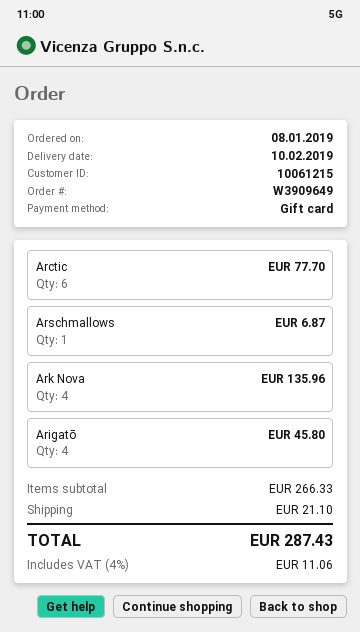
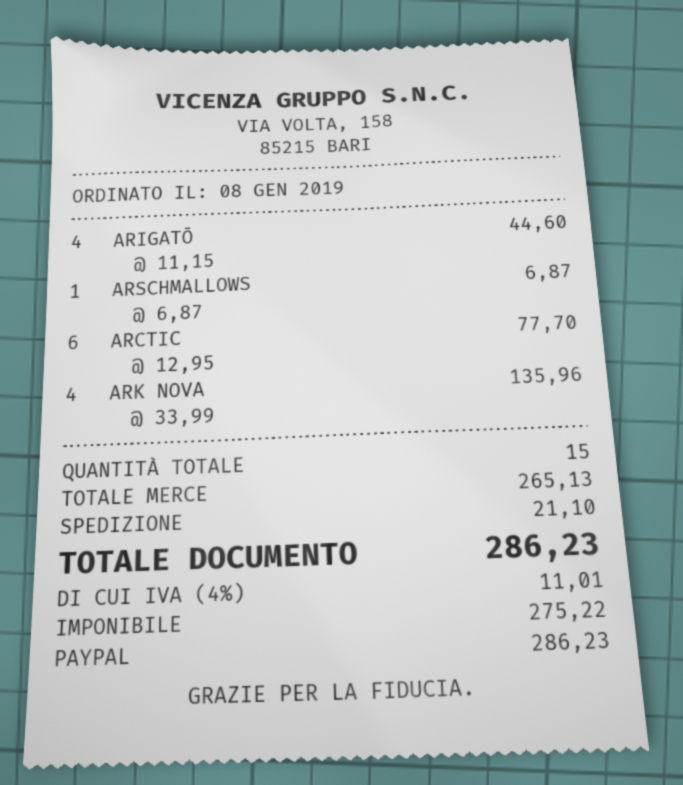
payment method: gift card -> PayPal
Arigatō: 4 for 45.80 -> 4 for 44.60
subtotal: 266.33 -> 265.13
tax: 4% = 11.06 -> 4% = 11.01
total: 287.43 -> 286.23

----------------

### WORK ITEM:
Print the full listing above again with exact wording and no images.

### RESPONSE TO THIS TASK:
payment method: gift card -> PayPal
Arigatō: 4 for 45.80 -> 4 for 44.60
subtotal: 266.33 -> 265.13
tax: 4% = 11.06 -> 4% = 11.01
total: 287.43 -> 286.23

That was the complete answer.